French President Emmanuel Macron later said he was reluctant to use the word. The Kremlin called Mr Biden’s comments “unacceptable”.

But Mr Biden insisted on Tuesday night that evidence of genocidal acts by Russian troops was mounting.

“More evidence is coming out of the horrible things that the Russians have done in Ukraine,” the president said. “And we’re going to only learn more and more about the devastation. We’ll let the lawyers decide internationally whether or not it qualifies, but it sure seems that way to me.”

He first made the comments as part of a throwaway remark during a speech in Iowa about increasing inflation, telling supporters in Iowa their ability to budget should not “hinge on whether a dictator declares war and commits genocide half a world away”.

Speaking to the public broadcaster France 2, the President Macron said he would be “careful with such terms today because these two peoples are brothers.”

“I want to continue to try, as much as I can, to stop this war and rebuild peace. I am not sure that an escalation of rhetoric serves that cause,” he added.

The Kremlin said Mr Biden was attempting to “distort the situation” in Ukraine.

“This is hardly acceptable from a president of the United States, a country that has committed well-known crimes in recent times,” Kremlin spokesperson Dmitry Peskov said on a conference call with reporters.

Ukrainian President Volodymyr Zelensky, who has not held back from accusing Russia of genocide and crimes against humanity following the discovery of mass graves in the city of Bucha, said Mr Biden’s comments were “true words of a true leader”.

“Calling things by their names is essential to stand up to evil,” Mr Zelensky wrote on Twitter.

Last month, US officials rowed back on comments President Biden made in Warsaw. At the end of a speech in front of Polish government officials and dignitaries he said of Mr Putin: “For God’s sake, this man cannot remain in power.”

The US quickly issued a clarification amid fierce backlash from the Kremlin. “The president’s point was that Putin cannot be allowed to exercise power over his neighbours or the region,” a Biden administration official said. “He was not discussing Putin’s power in Russia, or regime change.”

Genocide is widely seen as the most serious crime against humanity and is defined under international law as a mass extermination of a particular group of people.

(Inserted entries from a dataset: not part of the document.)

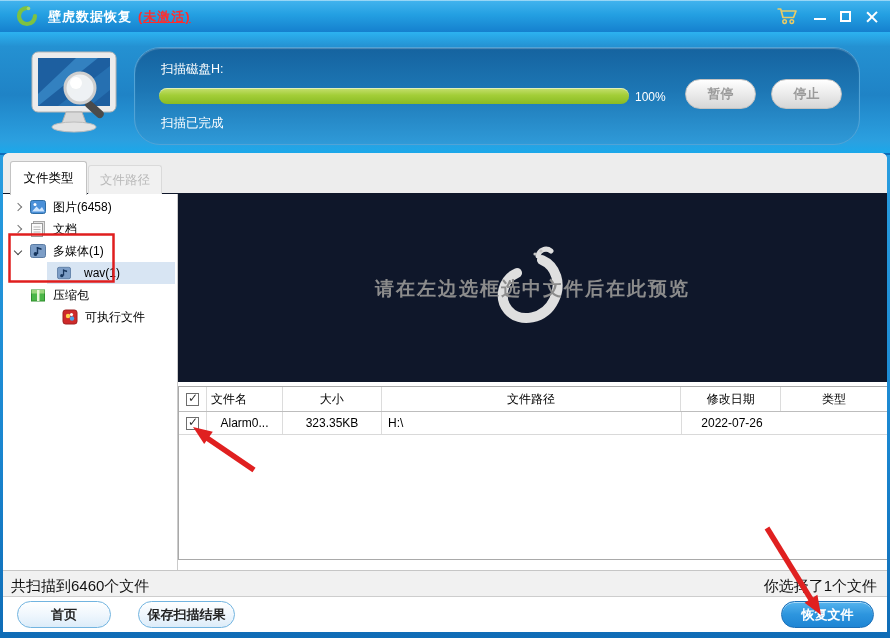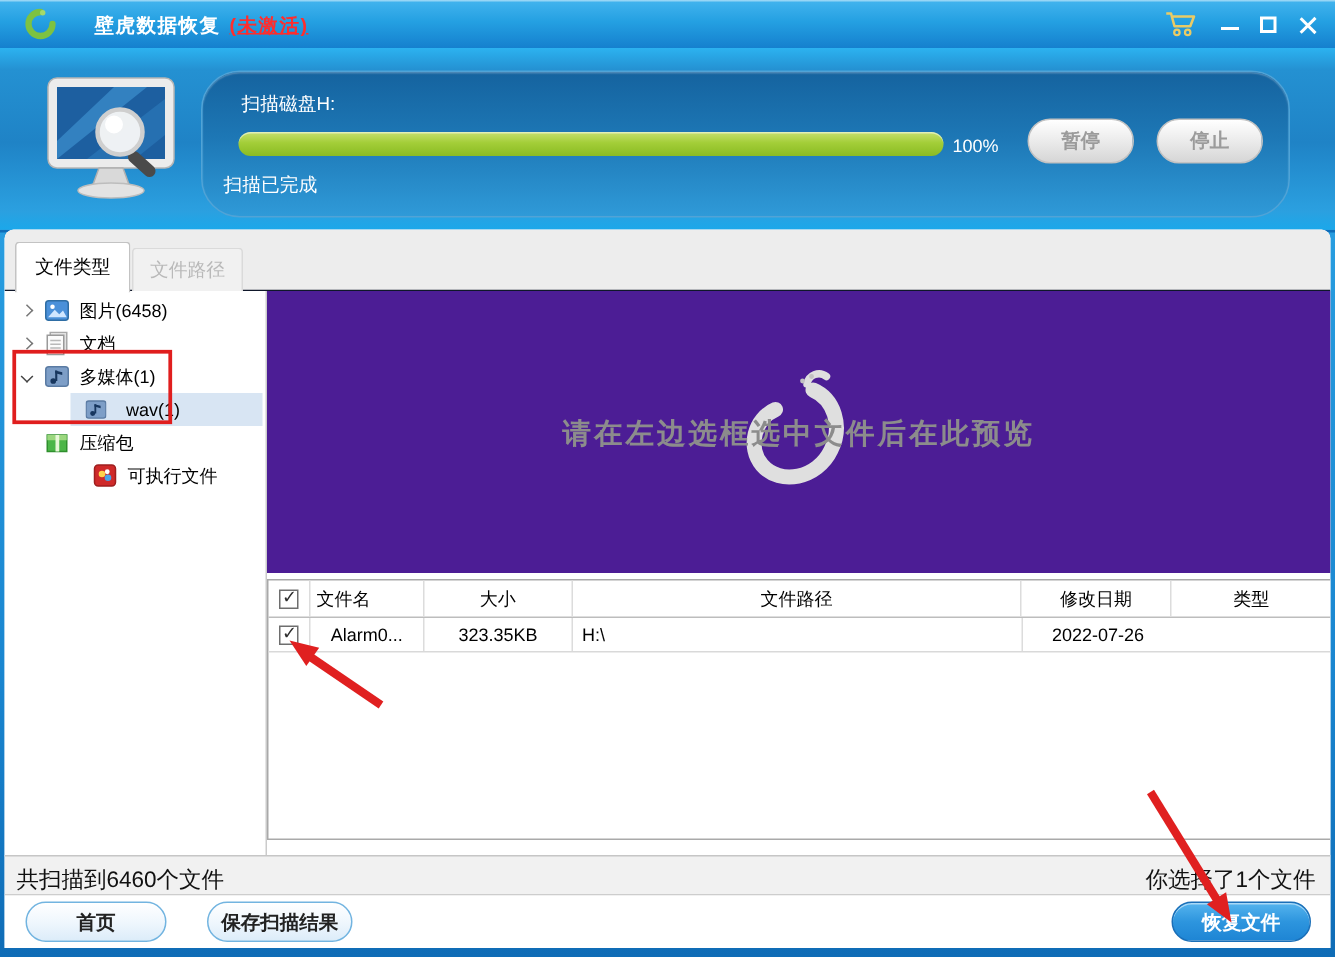"壁虎数据恢复 (未激活)" .app-title { left: 63px -> 48px }
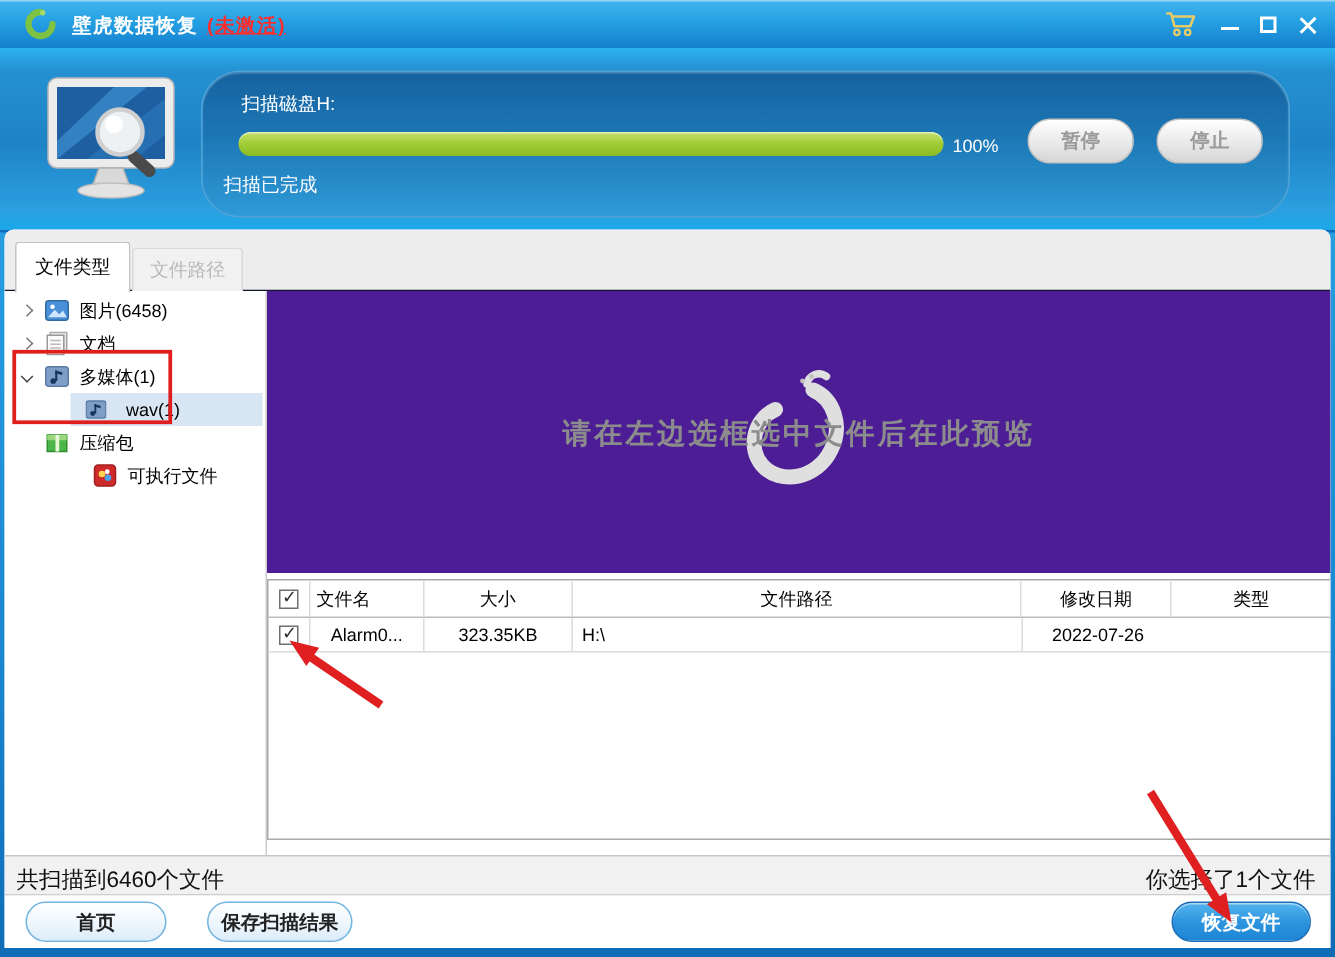"扫描已完成" .scan-status { left: 14px -> 26px }
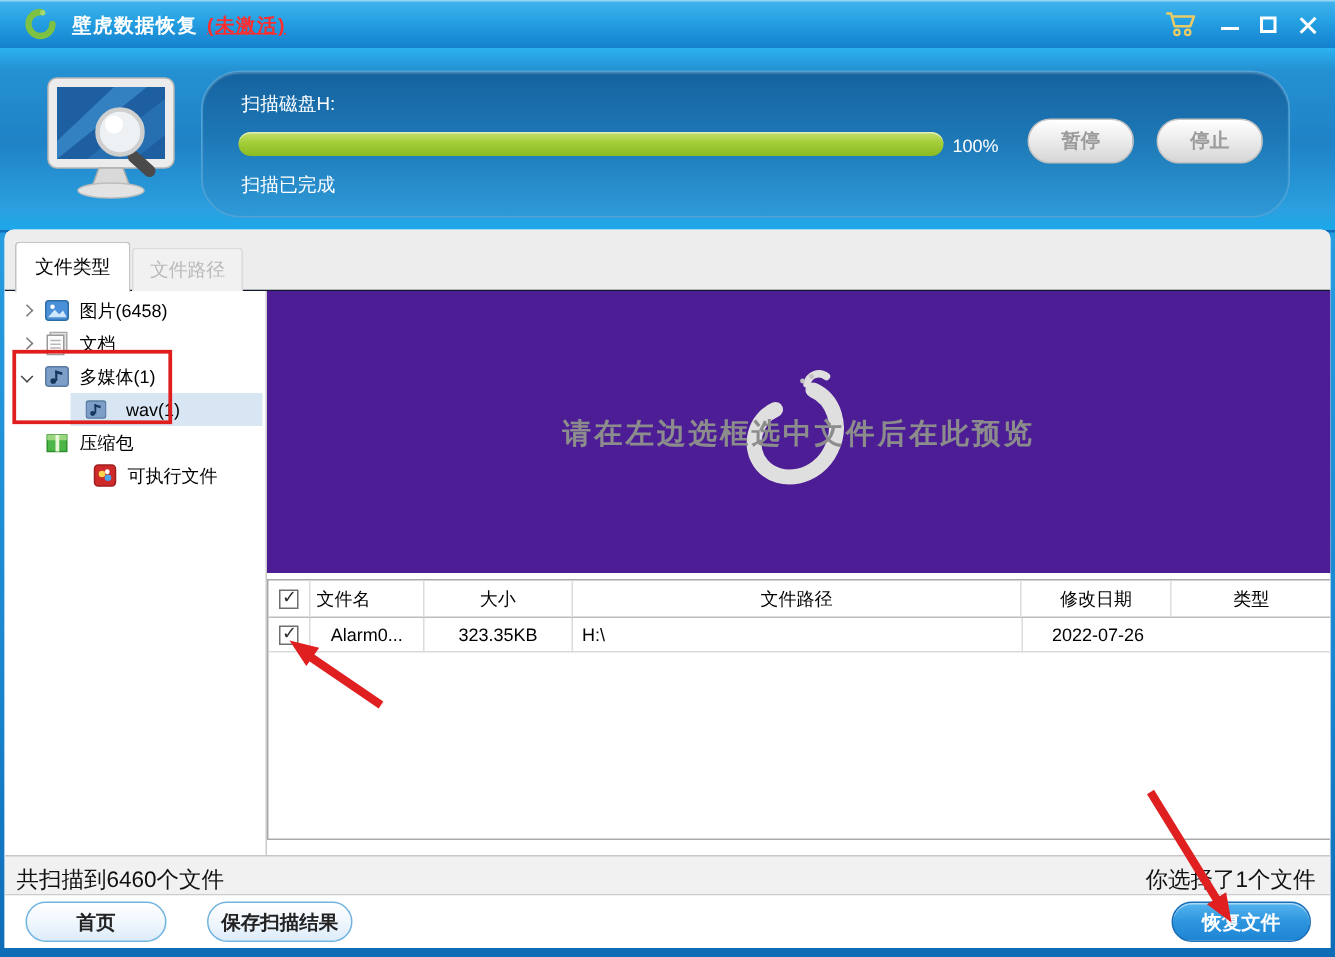"请在左边选框选中文件后在此预览" .preview { background: #4c1d95 -> #0f172a }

While there is no legal consensus on whether Russia is guilty of the crime, Poland’s Prime Minister Mateusz Morawiecki has described killings in the town of Bucha as “acts of genocide”. And last week, UK Prime Minister Boris Johnson said the attacks do not “look far short of genocide”.

The US has historically dodged using the word genocide when defining atrocities. The UN Genocide Convention, of which the US is a signatory, requires countries to intervene once genocide is formally identified.

Former President Bill Clinton was heavily criticised for failing to use the term as Rwandan Hutus’ were killing ethnic Tutsis in 1994. His administration eventually used the diluted term “acts of genocide”.

The Biden administration last month declared that Myanmar’s military committed genocide against the Rohingya minority. Secretary of State Antony Blinken said that it was only the eighth time in history that the US had determined a genocide had taken place.